By analyzing existing cross correlation between Acushnet Holdings Corp and Life Time Group, you can compare the effects of market volatilities on Acushnet Holdings and Life Time and check how they will diversify away market risk if combined in the same portfolio for a given time horizon. You can also utilize pair trading strategies of matching a long position in Acushnet Holdings with a short position of Life Time. Check out your portfolio center. Please also check ongoing floating volatility patterns of Acushnet Holdings and Life Time.

Diversification Opportunities for Acushnet Holdings and Life Time

-0.69
  Correlation Coefficient

Excellent diversification

The 3 months correlation between Acushnet and Life is -0.69. Overlapping area represents the amount of risk that can be diversified away by holding Acushnet Holdings Corp and Life Time Group in the same portfolio, assuming nothing else is changed. The correlation between historical prices or returns on Life Time Group and Acushnet Holdings is a relative statistical measure of the degree to which these equity instruments tend to move together. The correlation coefficient measures the extent to which returns on Acushnet Holdings Corp are associated (or correlated) with Life Time. Values of the correlation coefficient range from -1 to +1, where. The correlation of zero (0) is possible when the price movement of Life Time Group has no effect on the direction of Acushnet Holdings i.e., Acushnet Holdings and Life Time go up and down completely randomly.

Pair Corralation between Acushnet Holdings and Life Time

Given the investment horizon of 90 days Acushnet Holdings Corp is expected to under-perform the Life Time. But the stock apears to be less risky and, when comparing its historical volatility, Acushnet Holdings Corp is 1.12 times less risky than Life Time. The stock trades about -0.02 of its potential returns per unit of risk. The Life Time Group is currently generating about 0.24 of returns per unit of risk over similar time horizon. If you would invest  2,188  in Life Time Group on December 28, 2024 and sell it today you would earn a total of  862.00  from holding Life Time Group or generate 39.4% return on investment over 90 days.
Time Period3 Months [change]
DirectionMoves Against 
StrengthWeak
Accuracy100.0%
ValuesDaily Returns

Acushnet Holdings Corp  vs.  Life Time Group

 Performance 
       Timeline  
Acushnet Holdings Corp 

Risk-Adjusted Performance

Very Weak

 
Weak
 
Strong
Over the last 90 days Acushnet Holdings Corp has generated negative risk-adjusted returns adding no value to investors with long positions. Despite nearly stable essential indicators, Acushnet Holdings is not utilizing all of its potentials. The latest stock price disturbance, may contribute to mid-run losses for the stockholders.
Life Time Group 

Risk-Adjusted Performance

Solid

 
Weak
 
Strong
Compared to the overall equity markets, risk-adjusted returns on investments in Life Time Group are ranked lower than 18 (%) of all global equities and portfolios over the last 90 days.

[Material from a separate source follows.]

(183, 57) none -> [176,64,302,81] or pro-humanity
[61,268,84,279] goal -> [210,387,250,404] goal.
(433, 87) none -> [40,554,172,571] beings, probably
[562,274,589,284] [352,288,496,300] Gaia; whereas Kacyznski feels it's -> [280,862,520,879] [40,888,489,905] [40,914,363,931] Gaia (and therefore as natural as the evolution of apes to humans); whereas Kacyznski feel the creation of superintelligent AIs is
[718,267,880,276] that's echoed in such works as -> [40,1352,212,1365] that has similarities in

Despite fairly abnormal basic indicators, Life Time demonstrated solid returns over the last few months and may actually be approaching a breakup point.

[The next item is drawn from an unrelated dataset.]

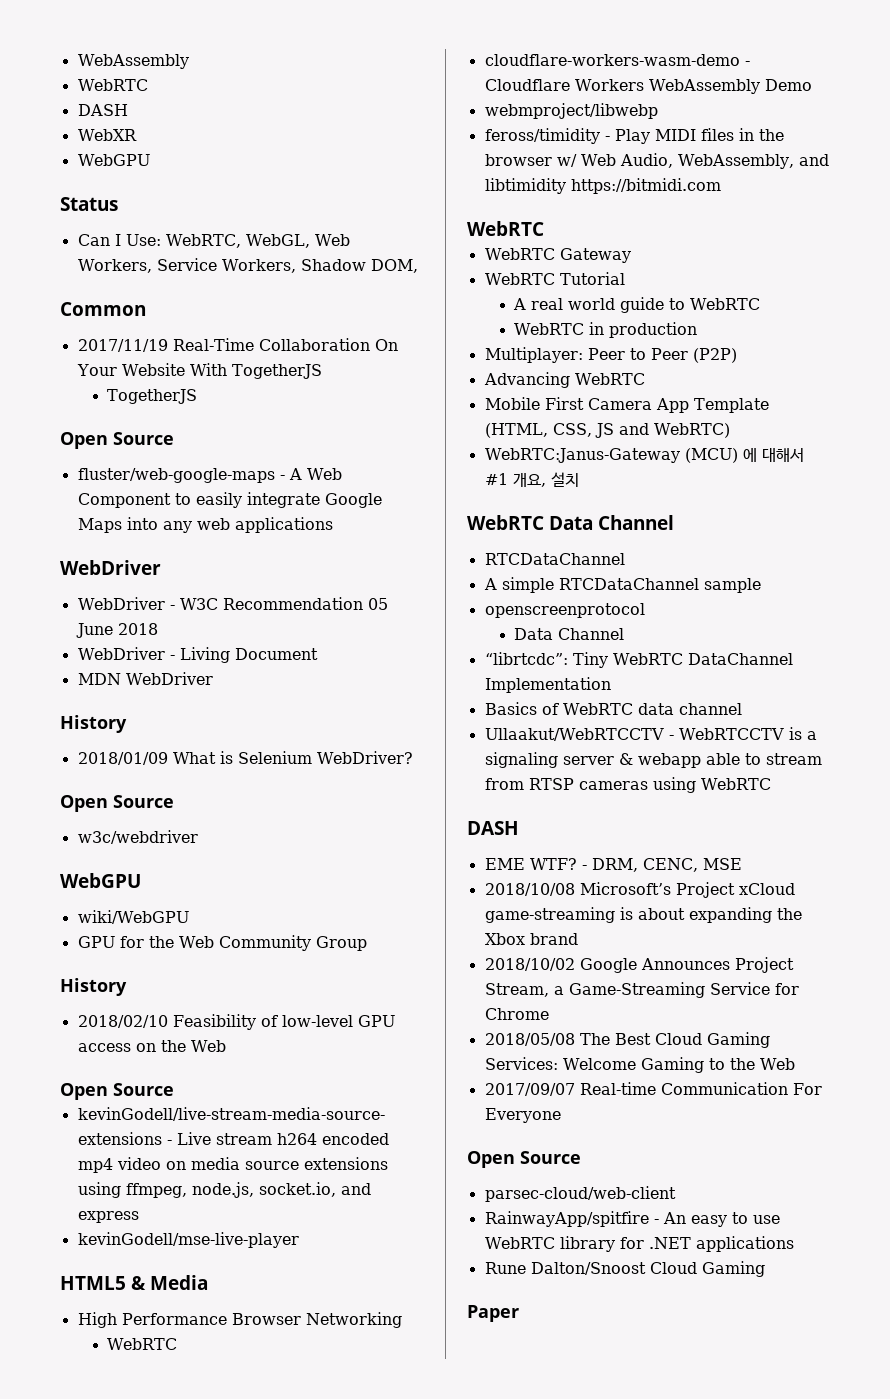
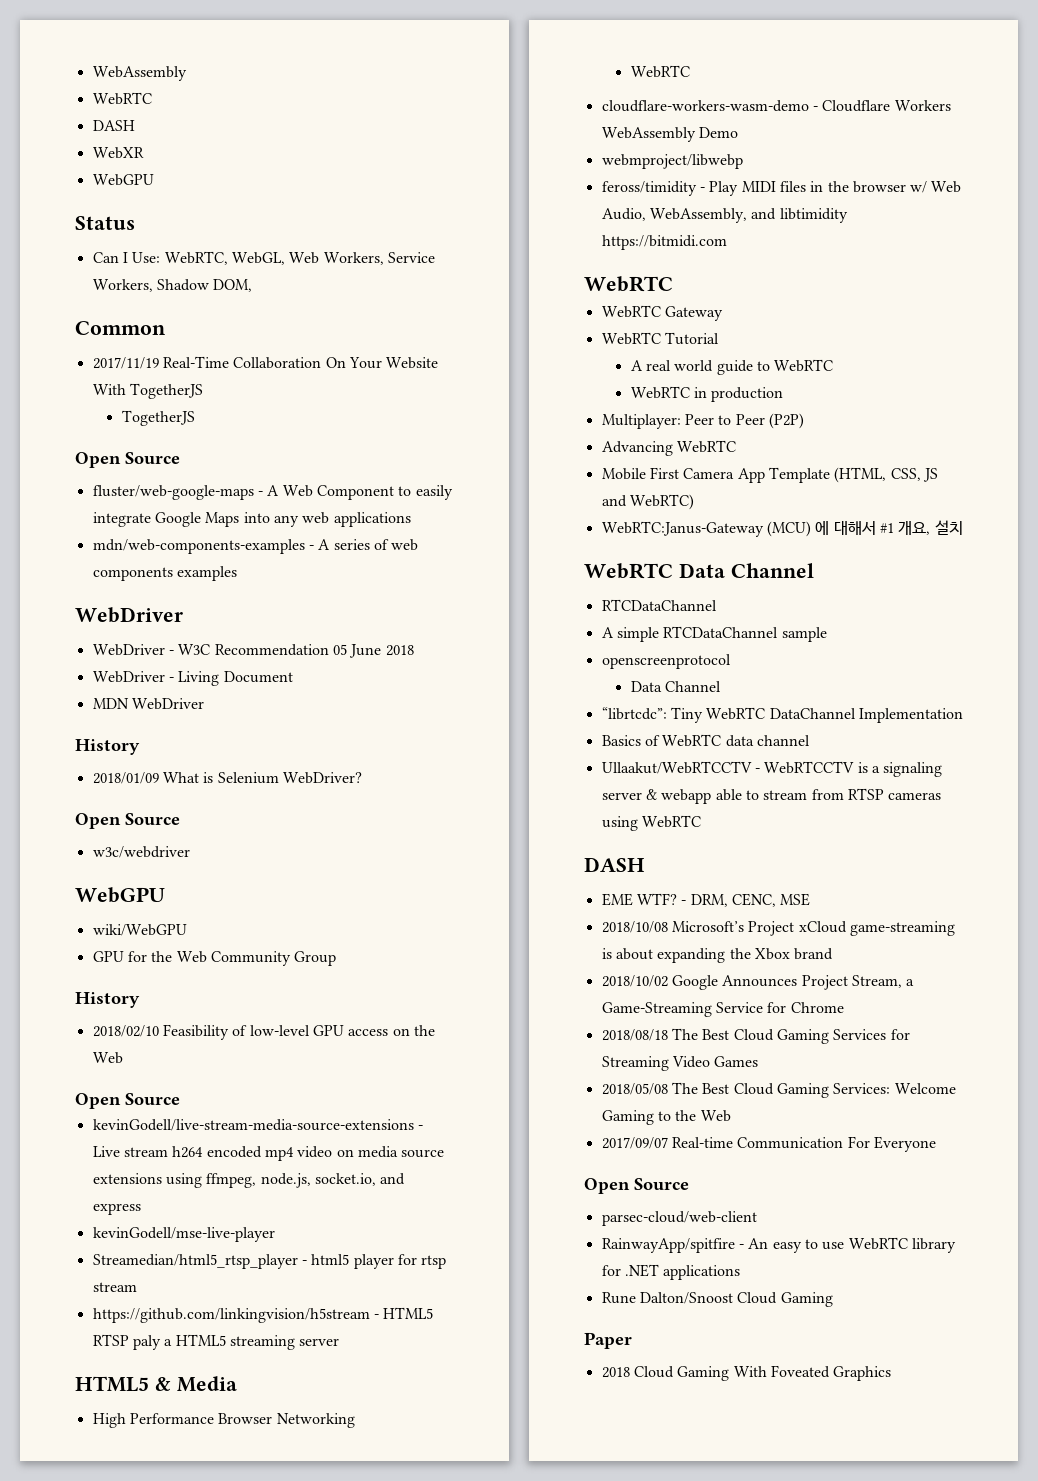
(333, 525) none -> [92,539,419,554] [92,566,237,581] // mdn/web-components-examples - A series of web components examples
(299, 1240) none -> [92,1254,447,1269] [92,1282,137,1292] [92,1307,434,1323] [92,1334,340,1350] // Streamedian/html5_rtsp_player - html5 player for rtsp stream // https://github.com/linkingvision/h5stream - HTML5 RTSP paly a HTML5 streaming server
(549, 1014) none -> [601,1028,910,1044] [601,1056,759,1071] // 2018/08/18 The Best Cloud Gaming Services for Streaming Video Games
(519, 1313) none -> [601,1365,892,1381] // 2018 Cloud Gaming With Foveated Graphics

Acushnet Holdings and Life Time Volatility Contrast

   Predicted Return Density   
       Returns  

Pair Trading with Acushnet Holdings and Life Time

The main advantage of trading using opposite Acushnet Holdings and Life Time positions is that it hedges away some unsystematic risk. Because of two separate transactions, even if Acushnet Holdings position performs unexpectedly, Life Time can make up some of the losses. Pair trading also minimizes risk from directional movements in the market. For example, if an entire industry or sector drops because of unexpected headlines, the short position in Life Time will offset losses from the drop in Life Time's long position.
The idea behind Acushnet Holdings Corp and Life Time Group pairs trading is to make the combined position market-neutral, meaning the overall market's direction will not affect its win or loss (or potential downside or upside). This can be achieved by designing a pairs trade with two highly correlated stocks or equities that operate in a similar space or sector, making it possible to obtain profits through simple and relatively low-risk investment.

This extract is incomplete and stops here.